Assignment
What is needed is an exact copy of the records below, without the pictures.

Supplied data
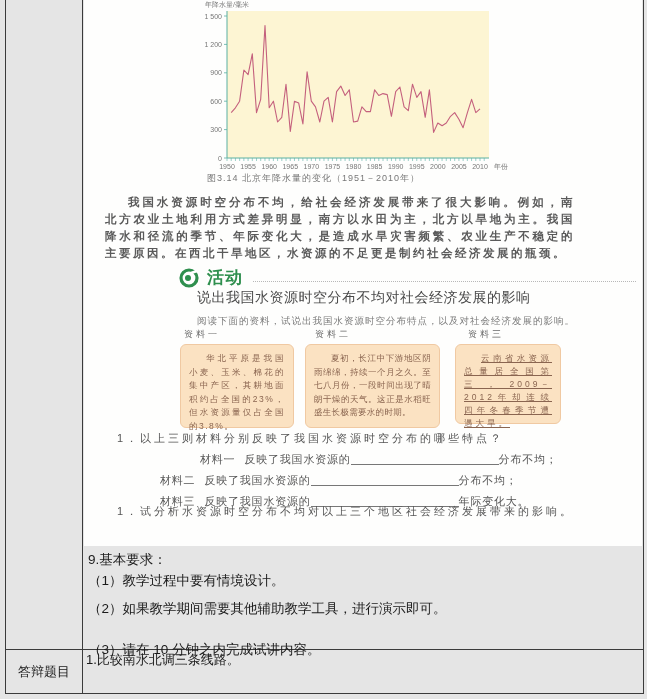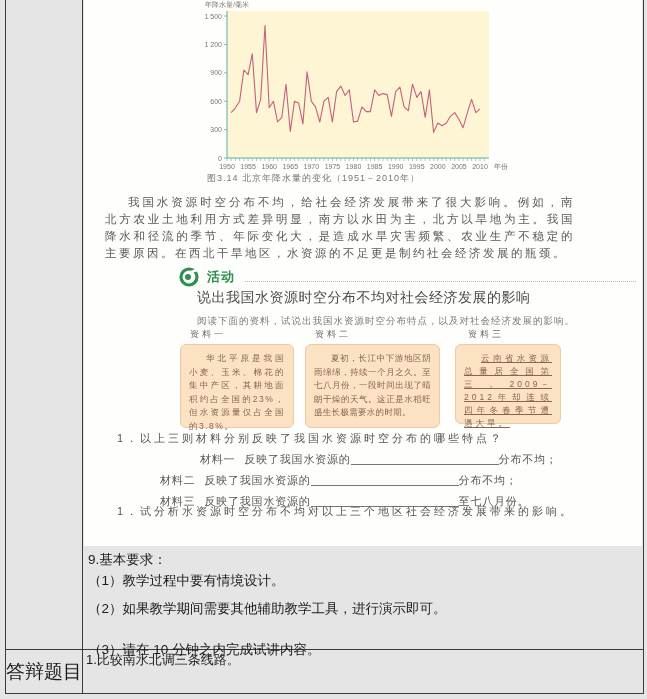"我国水资源时空分布不均，给社会经济发展带来了很大影响。例如，南北方农业土地利用方" .para { font-weight: none -> bold }
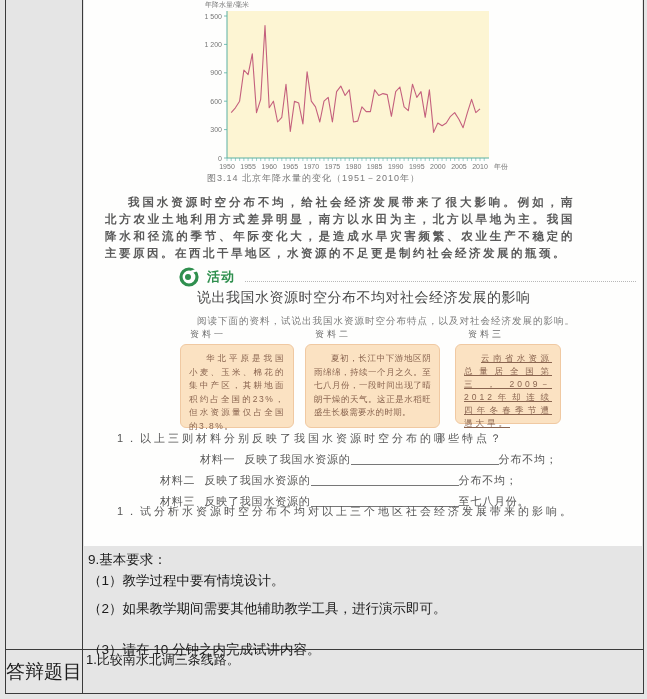"活动" .act-label { font-size: 13px -> 17px }
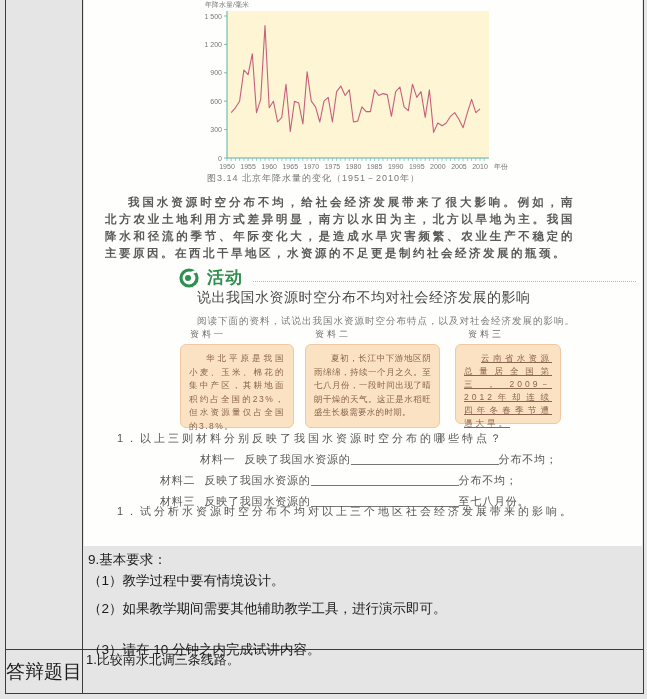"资料一" div.src-label { left: 106px -> 100px }
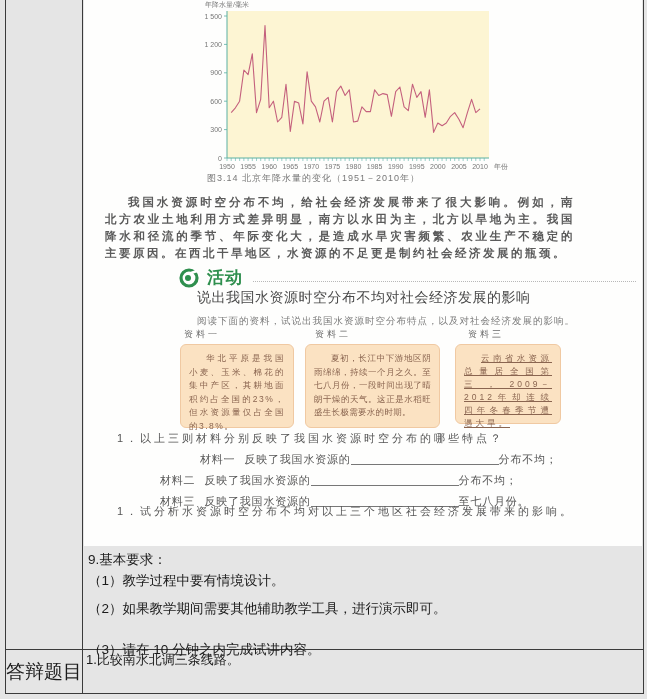"至七八月份。" span { text: 至七八月份 -> 年际变化大 }
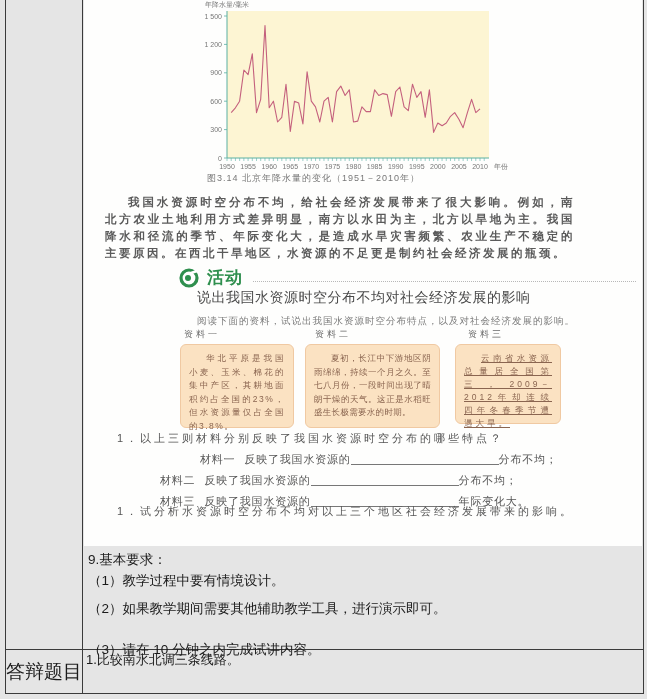"答辩题目" .defense-label { font-size: 19px -> 13px }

Task answer
"我国水资源时空分布不均，给社会经济发展带来了很大影响。例如，南北方农业土地利用方" .para { font-weight: none -> bold }
"活动" .act-label { font-size: 13px -> 17px }
"资料一" div.src-label { left: 106px -> 100px }
"至七八月份。" span { text: 至七八月份 -> 年际变化大 }
"答辩题目" .defense-label { font-size: 19px -> 13px }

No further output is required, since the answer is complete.